The Food and Drug Administration (FDA) has announced a significant label change for Pfizer’s birth control injection, Depo-Provera. The updated label now includes a warning about the risk of meningioma, a type of tumor affecting the brain’s lining.
FDA Approves Warning About Meningioma Risk
This label revision comes amid ongoing litigation against Pfizer, wherein over 1,000 women allege that the company was aware of the meningioma risk yet did not inform patients. The claims highlight several studies, some dating back to 1983, that suggest a connection between progesterone and meningioma. Plaintiffs argue that these findings imposed a duty on Pfizer to investigate the associated risks sooner.
Depo-Provera Overview
Depo-Provera is a progestin injection administered every three months. It is widely used, with the Centers for Disease Control and Prevention reporting that 25% of sexually active women in the U.S. have used this contraceptive method. Notably, Black women utilize Depo-Provera at nearly double the national average.
Understanding Meningiomas
- Meningiomas are most commonly benign but can be dangerous depending on their size and location.
- Approximately 39,000 meningiomas are diagnosed in the U.S. each year.
- The overall risk of developing a meningioma remains relatively low.

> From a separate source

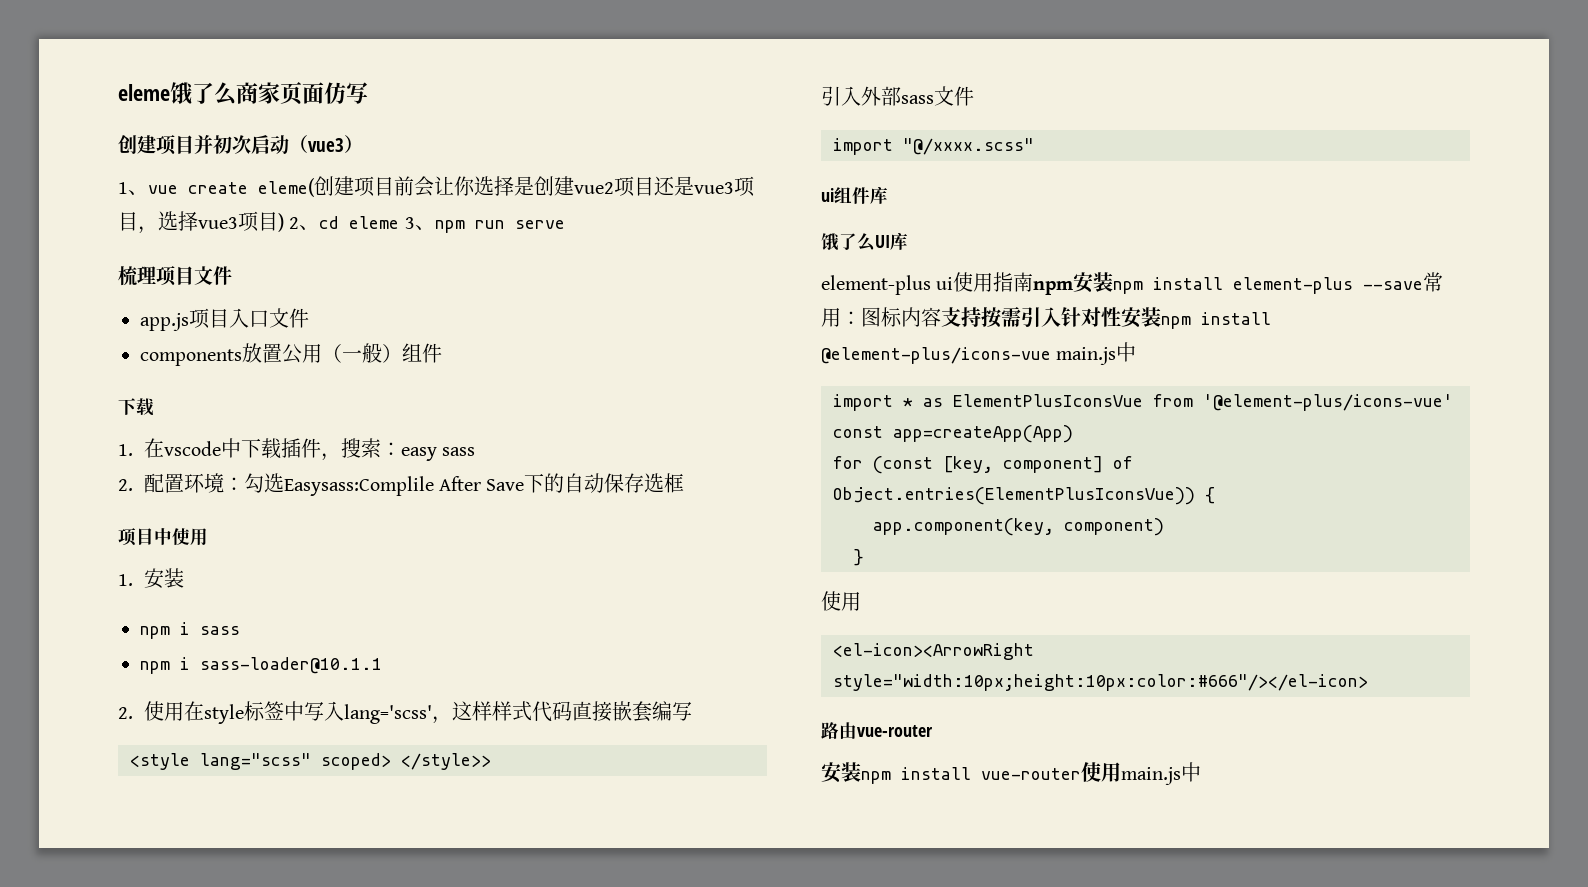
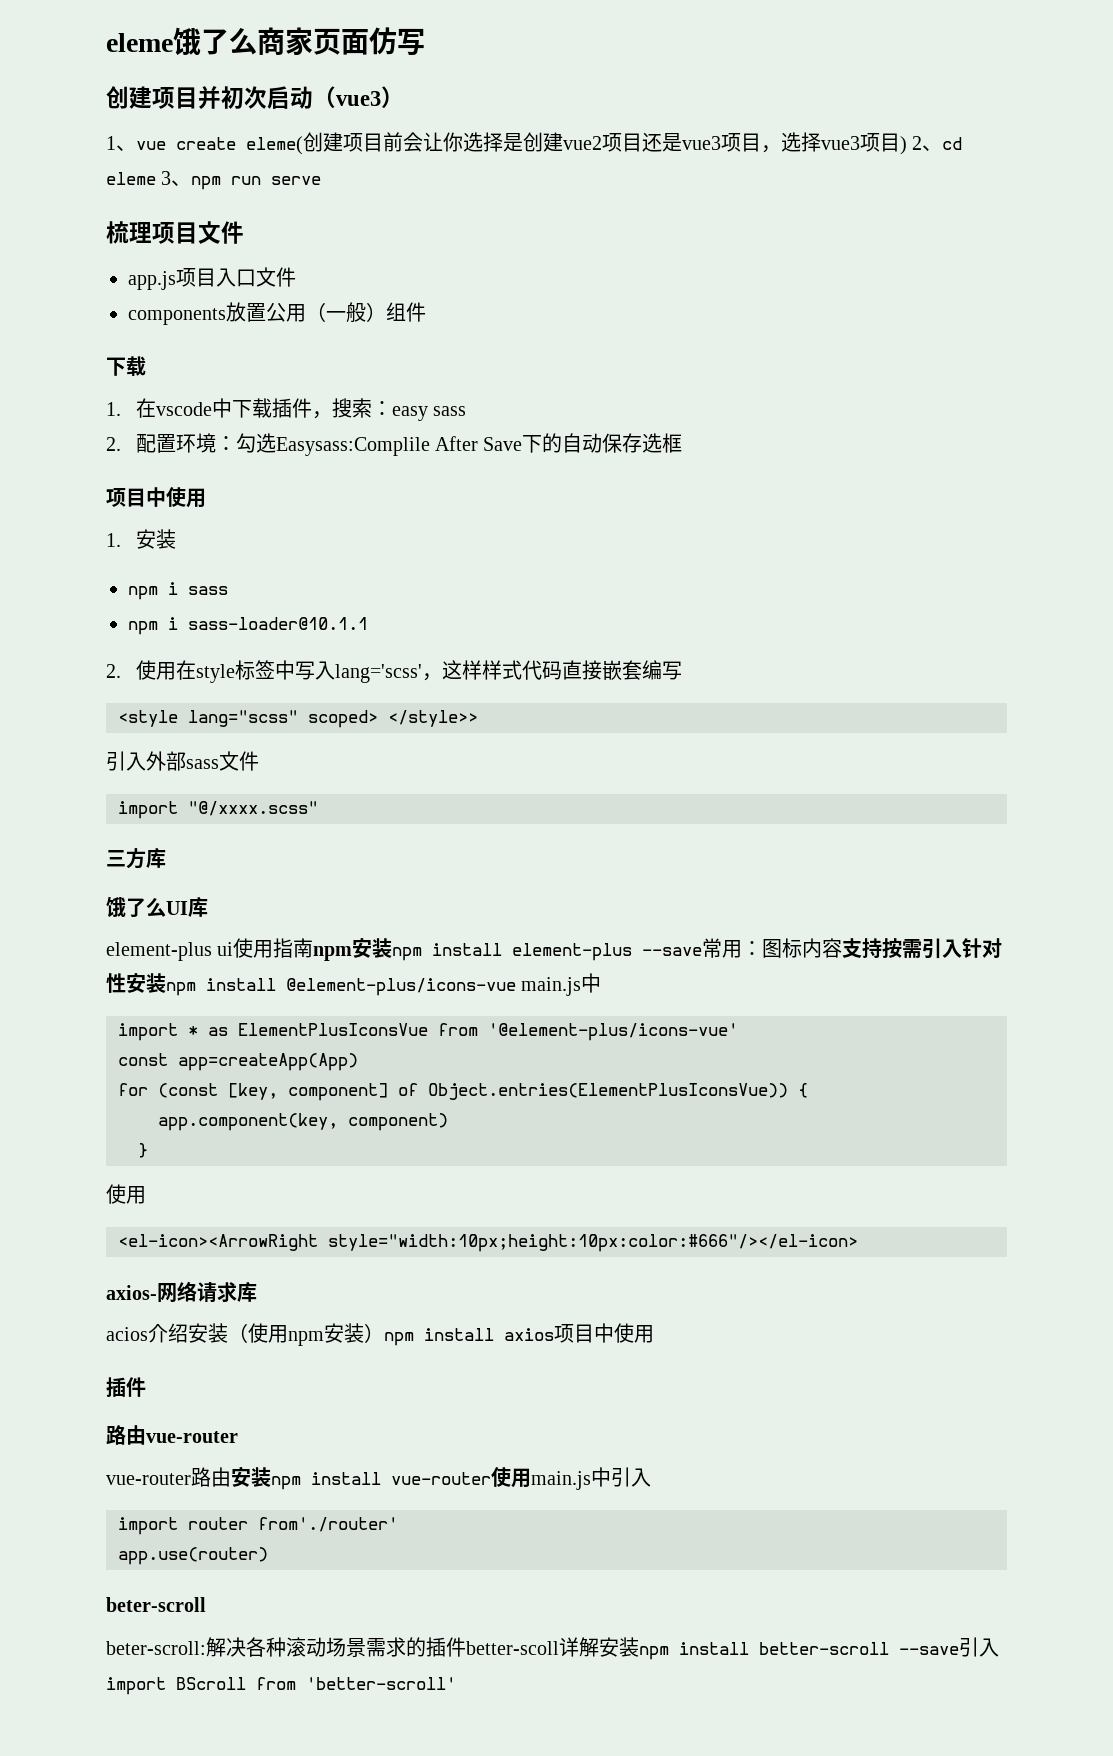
[821,187,870,204] ui组件 -> [106,848,146,869] 三方
(1368, 682) none -> [106,1281,257,1303] [106,1323,654,1346] [106,1377,146,1397] // axios-网络请求库 // acios介绍安装（使用npm安装）npm install axios项目中使用 // 插件
(933, 731) none -> [106,1467,231,1487] vue-router路由
(1201, 772) none -> [611,1467,651,1487] [118,1517,398,1535] [118,1547,268,1565] [106,1597,206,1612] [106,1637,999,1660] [106,1677,456,1695] 引入 // import router from'./router' // app.use(router) // beter-scroll // beter-scroll:解决各种滚动场景需求的插件better-scoll详解安装npm install better-scroll --save引入import BScroll from 'better-scroll'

This year, Pfizer sought to have the lawsuit dismissed, stating it learned of the risks associated with Depo-Provera in 2023. In a proactive move, the company submitted a request to the FDA in February 2024 to add the meningioma warning. However, the FDA initially rejected this request, indicating that existing observational studies did not justify such a label change.
Subsequent Developments
Following the denial, Pfizer revised its application and resubmitted it in June 2025. The recent FDA approval allows for the addition of meningioma risk information specifically for two versions of the Depo-Provera injection: Depo-Provera CI and Depo-Subq Provera 104. The FDA confirmed the receipt of the amendment in a letter to Pfizer, acknowledging the approval.
Statements and Global Context
A spokesperson for Pfizer remarked that the updated label is a reflection of the FDA’s recent decision. The statement emphasized the drug’s long-standing safety and efficacy for millions of women managing their reproductive health.
Lawyers representing the women suing Pfizer expressed their satisfaction with the FDA’s label change. They highlighted that Pfizer had misled users about the link between Depo-Provera and meningiomas for years, leading to suffering among countless women.
Internationally, similar warnings regarding meningioma risk have already been implemented. In 2024, both the European Medicines Agency and Canada updated their labeling for high doses of medroxyprogesterone acetate to include meningioma as a possible side effect. South Africa’s drug regulatory agency also recommended a label update in January 2024.
The legal proceedings against Pfizer in the U.S. are still ongoing, and a decision from the judge is pending.